[Version difference data]
◇ ◇ ◇ ◇

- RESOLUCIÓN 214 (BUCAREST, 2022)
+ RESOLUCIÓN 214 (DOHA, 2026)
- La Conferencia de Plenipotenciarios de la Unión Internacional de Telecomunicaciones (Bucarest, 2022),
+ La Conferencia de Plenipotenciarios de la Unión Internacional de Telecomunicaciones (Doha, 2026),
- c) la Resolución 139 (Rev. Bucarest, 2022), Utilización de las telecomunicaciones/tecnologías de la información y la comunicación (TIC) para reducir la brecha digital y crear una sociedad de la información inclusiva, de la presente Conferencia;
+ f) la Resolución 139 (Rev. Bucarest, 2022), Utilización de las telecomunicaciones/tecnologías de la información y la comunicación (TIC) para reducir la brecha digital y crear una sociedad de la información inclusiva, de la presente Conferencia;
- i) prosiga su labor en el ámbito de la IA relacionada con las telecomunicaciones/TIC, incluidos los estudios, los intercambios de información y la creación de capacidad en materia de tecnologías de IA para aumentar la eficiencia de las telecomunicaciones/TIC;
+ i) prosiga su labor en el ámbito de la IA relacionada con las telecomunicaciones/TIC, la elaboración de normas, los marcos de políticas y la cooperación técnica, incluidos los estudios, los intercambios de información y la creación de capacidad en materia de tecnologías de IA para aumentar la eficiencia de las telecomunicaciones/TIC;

◇ ◇ ◇ ◇

All of the entries must be written out exactly as they stand.

- RESOLUCIÓN 214 (BUCAREST, 2022)
+ RESOLUCIÓN 214 (DOHA, 2026)
- La Conferencia de Plenipotenciarios de la Unión Internacional de Telecomunicaciones (Bucarest, 2022),
+ La Conferencia de Plenipotenciarios de la Unión Internacional de Telecomunicaciones (Doha, 2026),
- c) la Resolución 139 (Rev. Bucarest, 2022), Utilización de las telecomunicaciones/tecnologías de la información y la comunicación (TIC) para reducir la brecha digital y crear una sociedad de la información inclusiva, de la presente Conferencia;
+ f) la Resolución 139 (Rev. Bucarest, 2022), Utilización de las telecomunicaciones/tecnologías de la información y la comunicación (TIC) para reducir la brecha digital y crear una sociedad de la información inclusiva, de la presente Conferencia;
- i) prosiga su labor en el ámbito de la IA relacionada con las telecomunicaciones/TIC, incluidos los estudios, los intercambios de información y la creación de capacidad en materia de tecnologías de IA para aumentar la eficiencia de las telecomunicaciones/TIC;
+ i) prosiga su labor en el ámbito de la IA relacionada con las telecomunicaciones/TIC, la elaboración de normas, los marcos de políticas y la cooperación técnica, incluidos los estudios, los intercambios de información y la creación de capacidad en materia de tecnologías de IA para aumentar la eficiencia de las telecomunicaciones/TIC;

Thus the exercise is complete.